REQUIRED WORK: When the string "known" is part of a line below, that line should be copied.

Version comparison data:
++++++++++
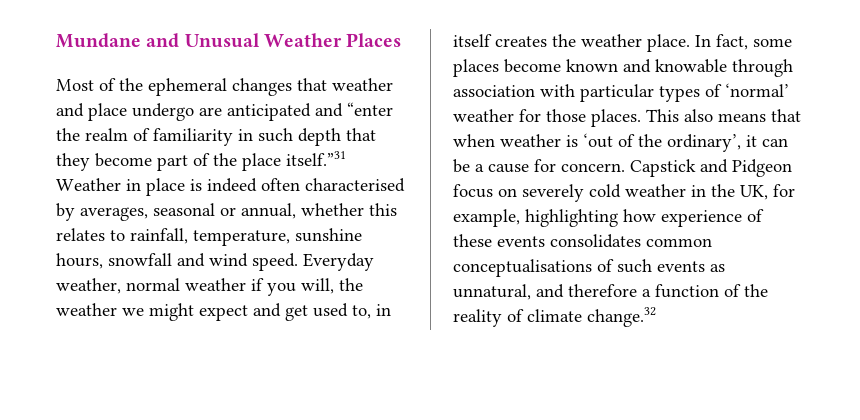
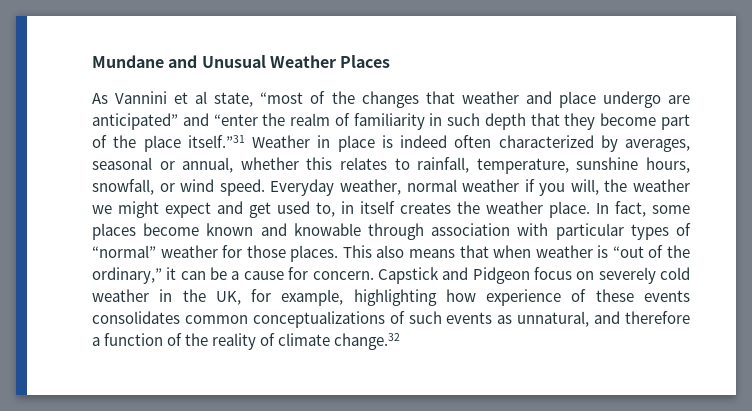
- Most of the ephemeral changes that weather and place undergo are anticipated and “enter the realm of familiarity in such depth that they become part of the place itself.”31 Weather in place is indeed often characterised by averages, seasonal or annual, whether this relates to rainfall, temperature, sunshine hours, snowfall and wind speed.
+ As Vannini et al state, “most of the changes that weather and place undergo are anticipated” and “enter the realm of familiarity in such depth that they become part of the place itself.”31 Weather in place is indeed often characterized by averages, seasonal or annual, whether this relates to rainfall, temperature, sunshine hours, snowfall, or wind speed.
- In fact, some places become known and knowable through association with particular types of ‘normal’ weather for those places.
+ In fact, some places become known and knowable through association with particular types of “normal” weather for those places.
- This also means that when weather is ‘out of the ordinary’, it can be a cause for concern.
+ This also means that when weather is “out of the ordinary,” it can be a cause for concern.
- Capstick and Pidgeon focus on severely cold weather in the UK, for example, highlighting how experience of these events consolidates common conceptualisations of such events as unnatural, and therefore a function of the reality of climate change.32
+ Capstick and Pidgeon focus on severely cold weather in the UK, for example, highlighting how experience of these events consolidates common conceptualizations of such events as unnatural, and therefore a function of the reality of climate change.32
++++++++++
RESULT FOR THIS EXERCISE:
- In fact, some places become known and knowable through association with particular types of ‘normal’ weather for those places.
+ In fact, some places become known and knowable through association with particular types of “normal” weather for those places.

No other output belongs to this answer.